The season is changing — and corn muffins with maple butter are coming back. Farms across the county are maple sugaring, and many welcome visitors. Ioka Valley Farm has opened its maple breakfast. From now until April, all through sugaring season, they serve their own maple syrup and maple butter on pancakes and muffins. If they're full when you come, wait a few minutes in the barn across the way and watch the syrup in the making.

This Saturday, Hopkins Forest and the Williamstown Rural Lands Foundation at Sheep Hill will get together for a comprehensive maple festival. Explore the forest's sugaring shack in the morning, 11 a.m. to 2 p.m.; taste fresh syrup on pancakes and icecream and syrup candy cooled on snow, and walk in the woods. College musicians have been known to walk them too, with fiddle and whistle and drum. From 4 to 7 p.m., come to Sheep Hill for crafts and bread making and a maple banquet.
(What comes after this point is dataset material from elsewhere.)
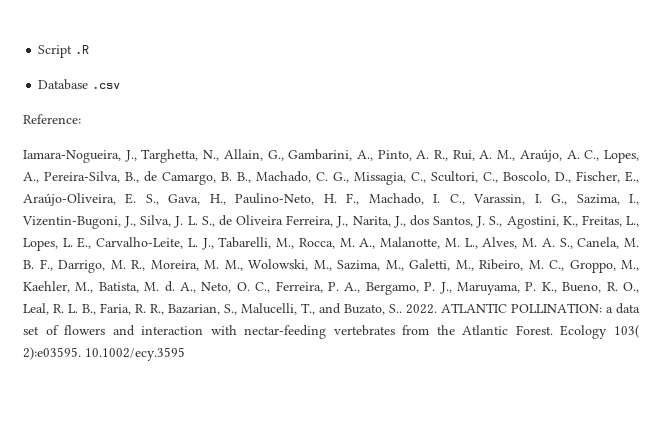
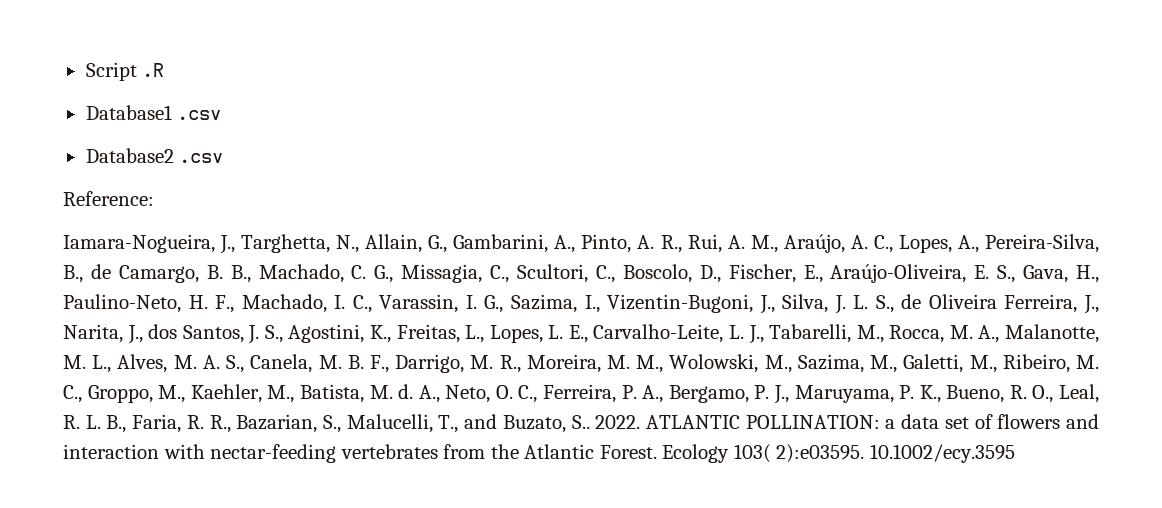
- Database .csv
+ Database1 .csv
+ Database2 .csv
People have bunged holes in sugar maples here for centuries, and in other trees too. Many kinds of trees have sweetish sap; box elder makes a clearer and paler sugar, and birch makes a syrup with a wintergeen flavor. But here, above all, we have maple trees. Walk or snowshoe among them and hear their stories — Tall Tales of Tall Trees — this Saturday at McLennan reservation in Tyringham, with Trustees of Reservations, from 10 a.m. to 2 p.m.

Berkshire Grown will throw their annual maple dinner next week too, Wednesday March 12, at Spice Restaurant on North Street in Pittsfield, with music at 6 p.m. and dinner at 7 p.m. The harvest season is beginning.

The trees are waking. We are celebrating, some with plans and events, and some without. It doesn't take a party; it only takes a phone call, or a whim, or a walk in the woods. Hopkins Forest and Ioka Valley are open any time the kettle is boiling. Many others are filling their sap buckets too. Come on out and join in.